Legislature: Health issues could cost House Democrats

Note: This story is part of a package of stories on the New Mexico Legislature that the Quay County Sun has obtained from the Santa Fe New Mexican newspaper.

By Steve Terrell
The New Mexican

It’s possible that House Democrats could be short two members this session because of health problems. If that happens, it could result in a de facto majority in the House for Republicans because there are some conservative House Democrats who frequently vote with the GOP on major issues.

House Majority Leader Rick Miera, D-Albuquerque, told The New Mexican on Sunday that he is waiting to hear back from Reps. Phillip Archuleta of Las Cruces and Ernest Chavez of Albuquerque concerning whether they will be able to serve during the 30-day session, which begins Tuesday.

Efforts to reach Archuleta and Chavez for comment on Saturday and Sunday were unsuccessful.

Currently, Democrats have a 37-33 edge over Republicans in the House. If Archuleta and Chavez are on the sidelines, that lead would shrink to 35-33. That is uncomfortable for Democrats considering that Rep. Sandra Jeff, D-Crownpoint, and Rep. Donna Irwin, D-Deming, have been known to break with their party on several issues, including driver’s licenses for immigrants and retention of third-graders who can’t pass reading tests.
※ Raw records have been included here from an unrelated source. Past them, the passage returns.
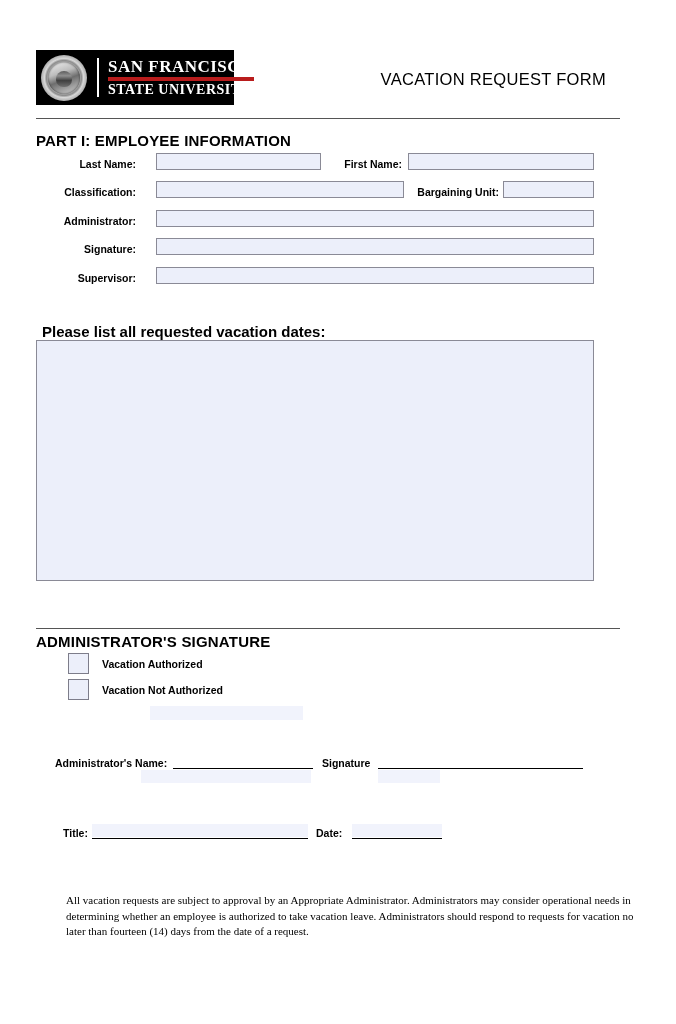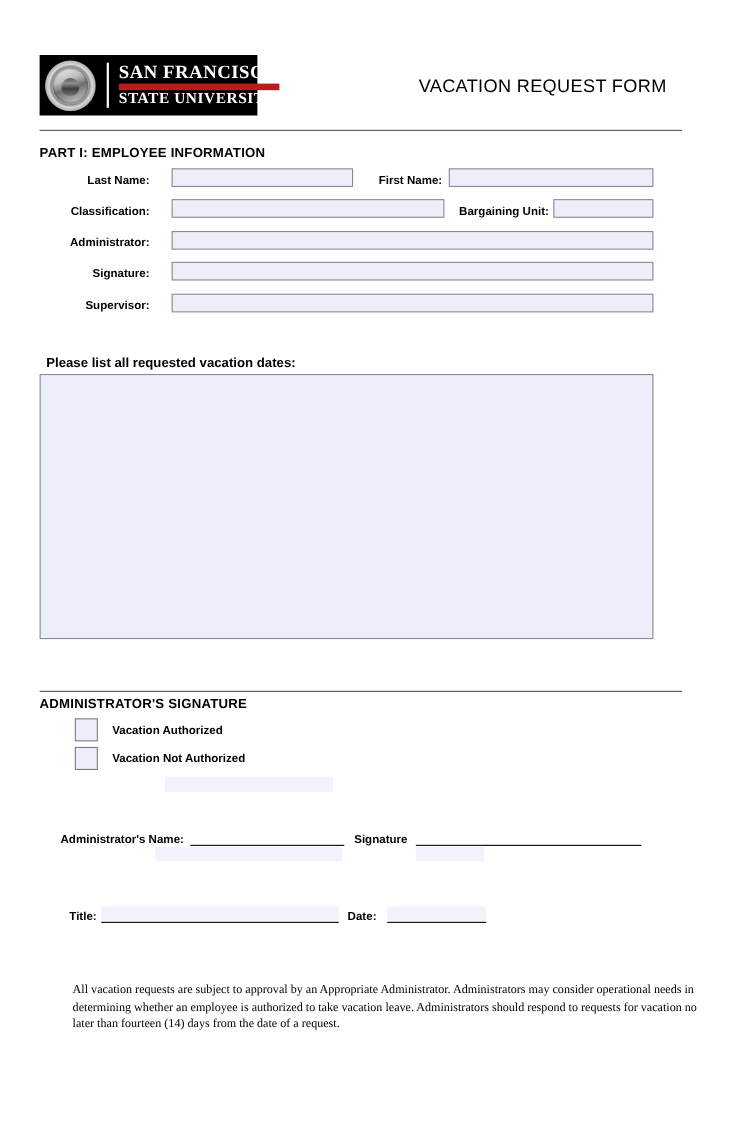--- a/index.html
+++ b/index.html
@@ -82,7 +82,7 @@
   .wordmark .line1 {
     font-size: 17px;
     padding-bottom: 1px;
-    border-bottom: 6px solid #b91c1c;
+    border-bottom: 4px solid #b91c1c;
   }
   .wordmark .line2 {
     font-size: 14px;

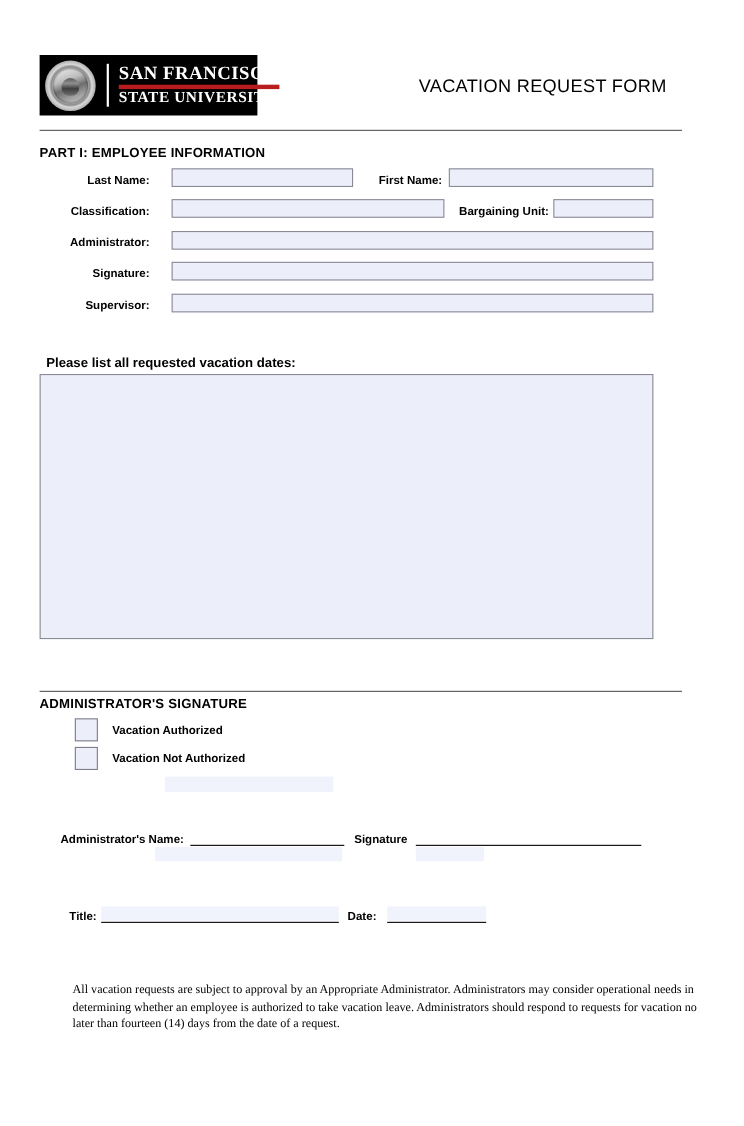--- a/index.html
+++ b/index.html
@@ -113,7 +113,7 @@
   .section-title {
     position: absolute;
     left: 36px;
-    font-size: 12px;
+    font-size: 15px;
     font-weight: bold;
     letter-spacing: .2px;
     white-space: nowrap;

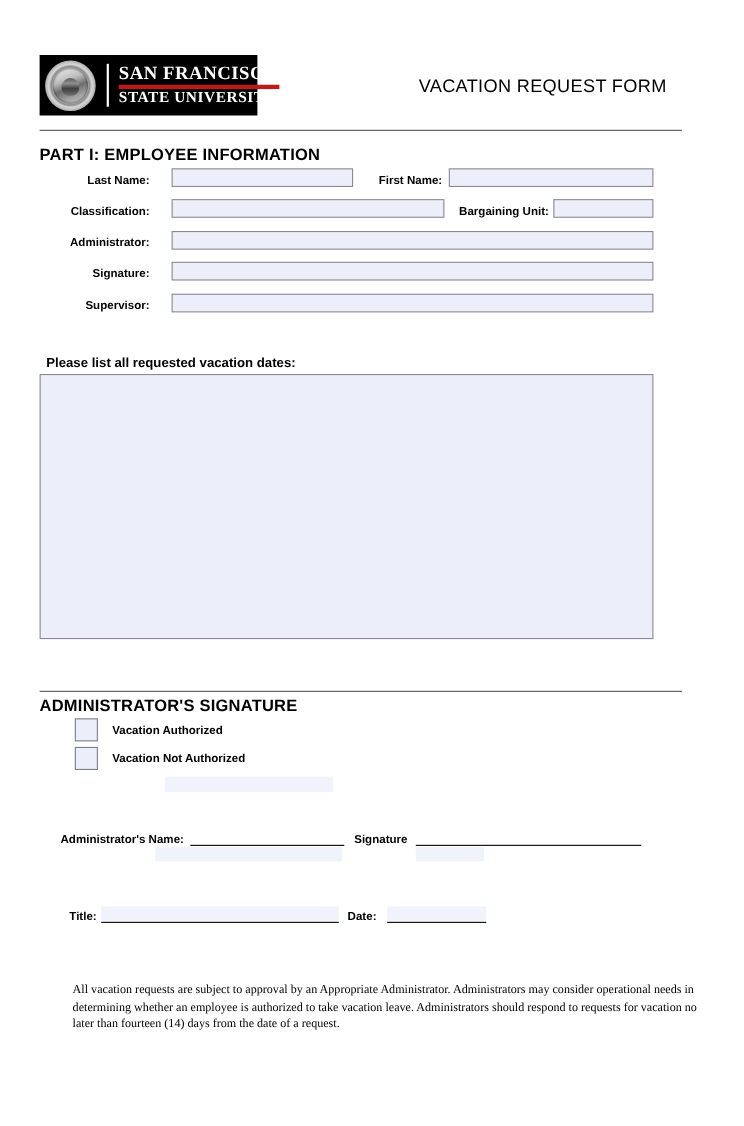--- a/index.html
+++ b/index.html
@@ -146,7 +146,7 @@
     position: absolute;
     left: 42px;
     top: 323px;
-    font-size: 12px;
+    font-size: 15px;
     font-weight: bold;
     white-space: nowrap;
   }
Democrats still have control over the Senate. In the past, the Senate has stopped Martinez’s proposals regarding driver’s licenses and third-grade retention.
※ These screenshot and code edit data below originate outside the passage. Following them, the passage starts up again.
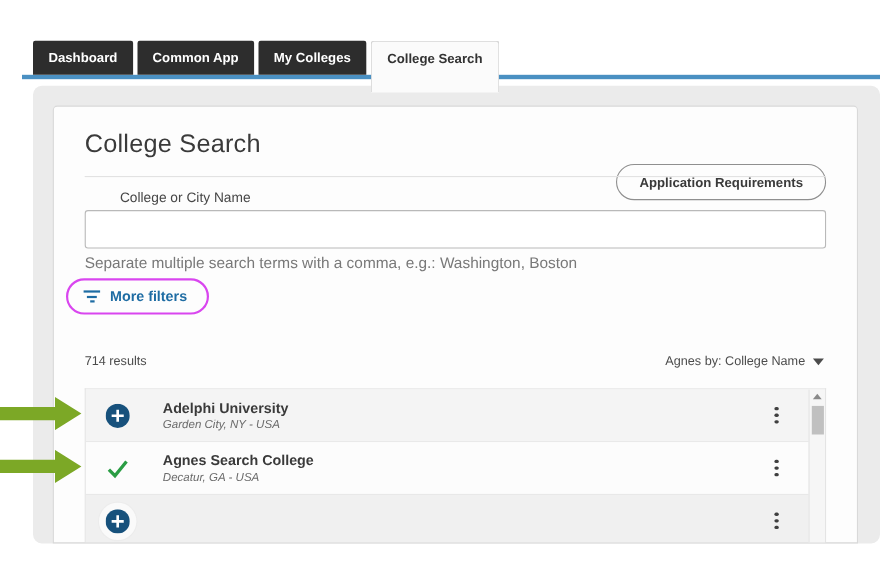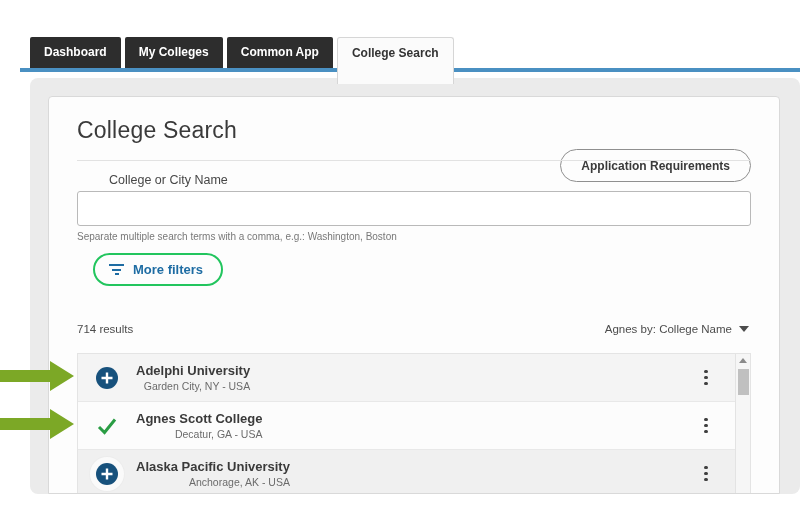--- a/index.html
+++ b/index.html
@@ -79,8 +79,8 @@
 
   <div class="tabbar">
     <div class="tab">Dashboard</div>
+    <div class="tab">Common App</div>
     <div class="tab">My Colleges</div>
-    <div class="tab">Common App</div>
     <div class="tab active">College Search</div>
   </div>
   <div class="blue-line"></div>

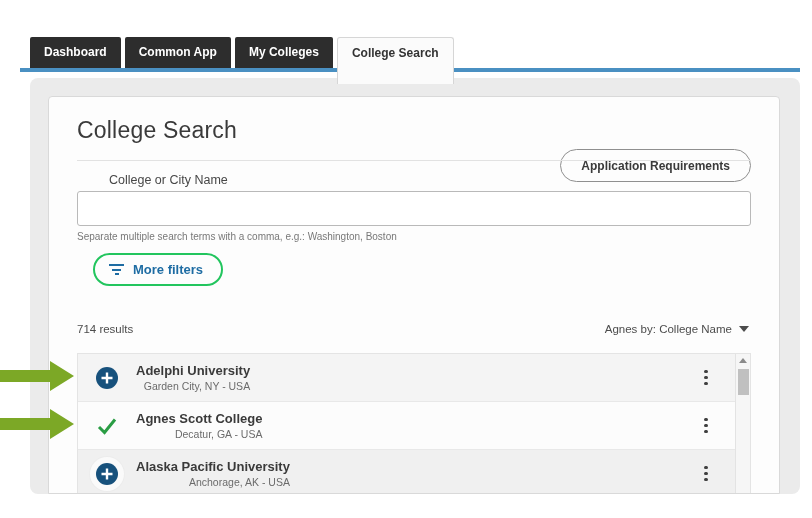--- a/index.html
+++ b/index.html
@@ -30,7 +30,7 @@
   .field-label { position:absolute; left:28px; top:76px; font-size:12.5px; color:#474747;margin-left:32px; }
   .search-input { position:absolute; left:28px; top:94px; width:674px; height:35px; border:1px solid #b9b9b9;
                   border-radius:3px; background:#ffffff; font-family:inherit; font-size:13px; padding:0 10px; color:#333; }
-  .helper-text { position:absolute; left:28px; top:134px; font-size:10px; color:#787878; }
+  .helper-text { position:absolute; left:28px; top:134px; font-size:14px; color:#787878; }
   .more-filters-btn { position:absolute; left:44px; top:156px; height:33px; padding:0 18px 0 14px; background:transparent;
                       border:2px solid #22c55e; border-radius:17px; color:#1e6ca3; font-family:inherit; font-size:13px;
                       font-weight:bold; cursor:pointer; display:flex; align-items:center; gap:9px; }

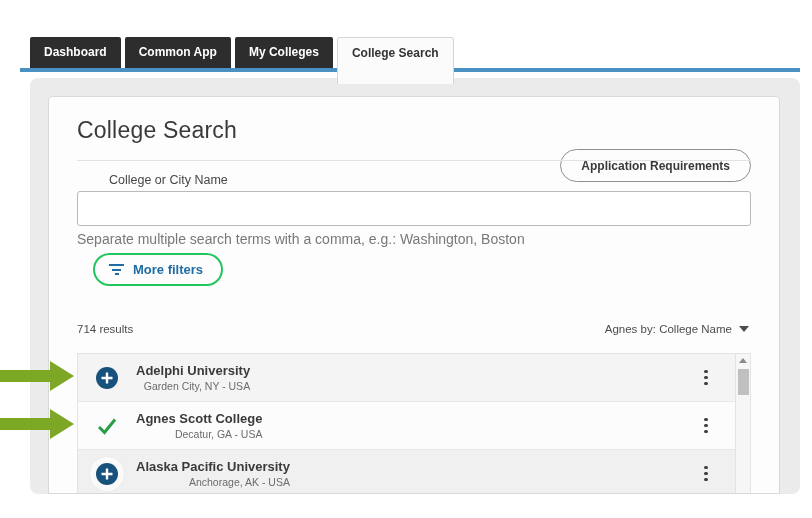--- a/index.html
+++ b/index.html
@@ -31,8 +31,8 @@
   .search-input { position:absolute; left:28px; top:94px; width:674px; height:35px; border:1px solid #b9b9b9;
                   border-radius:3px; background:#ffffff; font-family:inherit; font-size:13px; padding:0 10px; color:#333; }
   .helper-text { position:absolute; left:28px; top:134px; font-size:14px; color:#787878; }
-  .more-filters-btn { position:absolute; left:44px; top:156px; height:33px; padding:0 18px 0 14px; background:transparent;
-                      border:2px solid #22c55e; border-radius:17px; color:#1e6ca3; font-family:inherit; font-size:13px;
+  .more-filters-btn { position:absolute; left:11px; top:156px; height:33px; padding:0 18px 0 14px; background:transparent;
+                      border:2px solid #d946ef; border-radius:17px; color:#1e6ca3; font-family:inherit; font-size:13px;
                       font-weight:bold; cursor:pointer; display:flex; align-items:center; gap:9px; }
   .filter-icon { display:inline-block; width:15px; }
   .filter-icon span { display:block; background:#1e6ca3; height:2px; margin:2.5px auto; }

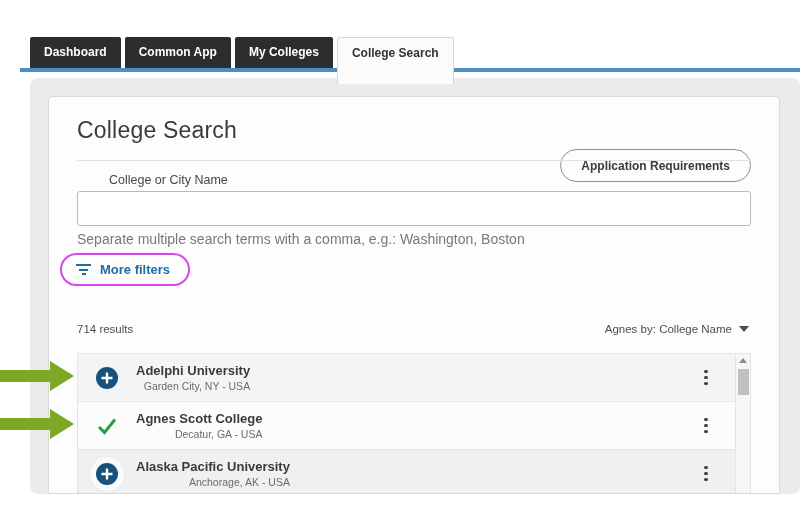--- a/index.html
+++ b/index.html
@@ -54,7 +54,7 @@
   .action-btn { width:34px; height:34px; border-radius:50%; display:flex; align-items:center; justify-content:center;
                 cursor:pointer; flex:0 0 auto; }
   .action-btn.halo { background:#fafafa; box-shadow:0 0 0 1px #ececec; }
-  .college-text { margin-left:12px;text-align:right; }
+  .college-text { margin-left:24px; }
   .college-name { font-size:13px; font-weight:bold; color:#3a3a3a; }
   .college-loc { font-size:10.5px; color:#6b6b6b; margin-top:2px; }
   .kebab { position:absolute; right:36px; top:50%; transform:translateY(-50%); width:16px; height:22px;

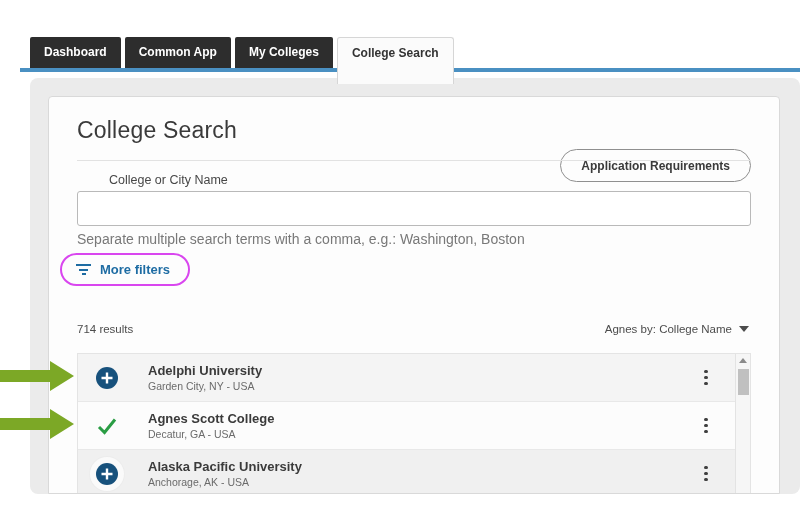--- a/index.html
+++ b/index.html
@@ -56,7 +56,7 @@
   .action-btn.halo { background:#fafafa; box-shadow:0 0 0 1px #ececec; }
   .college-text { margin-left:24px; }
   .college-name { font-size:13px; font-weight:bold; color:#3a3a3a; }
-  .college-loc { font-size:10.5px; color:#6b6b6b; margin-top:2px; }
+  .college-loc { font-size:10.5px; color:#6b6b6b; margin-top:2px;font-style:italic; }
   .kebab { position:absolute; right:36px; top:50%; transform:translateY(-50%); width:16px; height:22px;
            display:flex; flex-direction:column; align-items:center; justify-content:center; gap:2.5px; cursor:pointer; }
   .kebab i { width:3.5px; height:3.5px; background:#3f3f3f; border-radius:50%; }

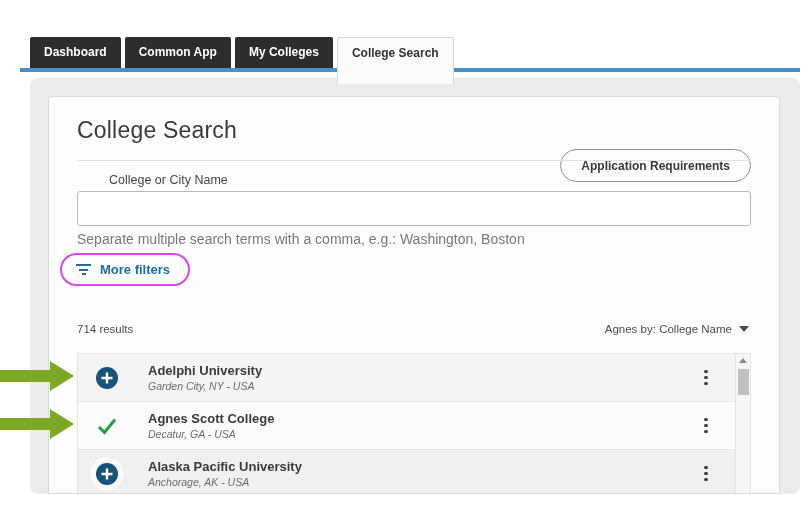--- a/index.html
+++ b/index.html
@@ -138,7 +138,7 @@
           </svg>
         </div>
         <div class="college-text">
-          <div class="college-name">Agnes Scott College</div>
+          <div class="college-name">Agnes Search College</div>
           <div class="college-loc">Decatur, GA - USA</div>
         </div>
         <div class="kebab">

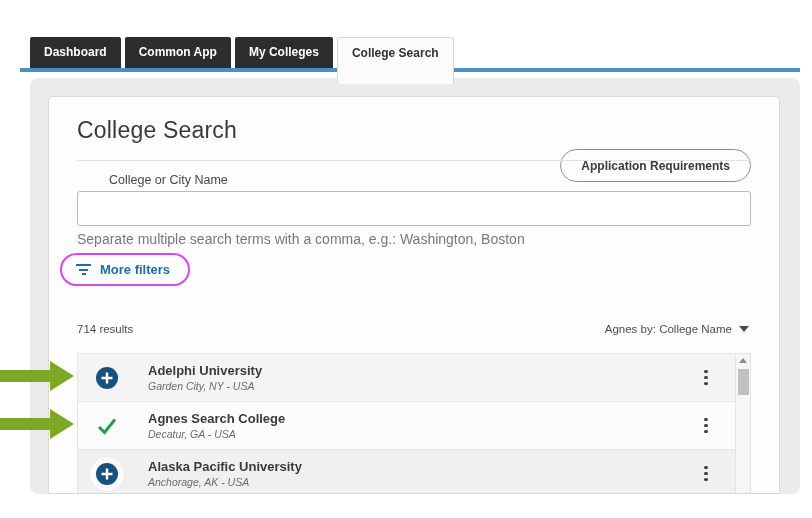--- a/index.html
+++ b/index.html
@@ -155,10 +155,6 @@
             <path d="M11 5.5v11M5.5 11h11" stroke="#ffffff" stroke-width="2.4"></path>
           </svg>
         </div>
-        <div class="college-text">
-          <div class="college-name">Alaska Pacific University</div>
-          <div class="college-loc">Anchorage, AK - USA</div>
-        </div>
         <div class="kebab">
             <i></i>
             <i></i>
The Democrats’ majority already decreased by one member last year after Rep. Stephen Easley of Santa Fe died unexpectedly. Gov. Susana Martinez appointed Republican Vickie Pera of Belen to fill out Easley’s term.

Both Archuleta and Chavez have been reliable Democratic votes in the House.

Archuleta, 64, a freshman legislator, fell and broke his hip last year, the Las Cruces Sun-News reported. But even after hip surgery, he said in November that he would seek re-election. Former Rep. Andy Nunez from Hatch, who lost to Archuleta when he ran as an independent, last year switched to the Republican Party and announced he would challenge Archuleta in the 2014 general election.

Chavez, 76, has represented his South Valley District since 2004. He initially was appointed to fill a vacancy, but he has easily won re-election since.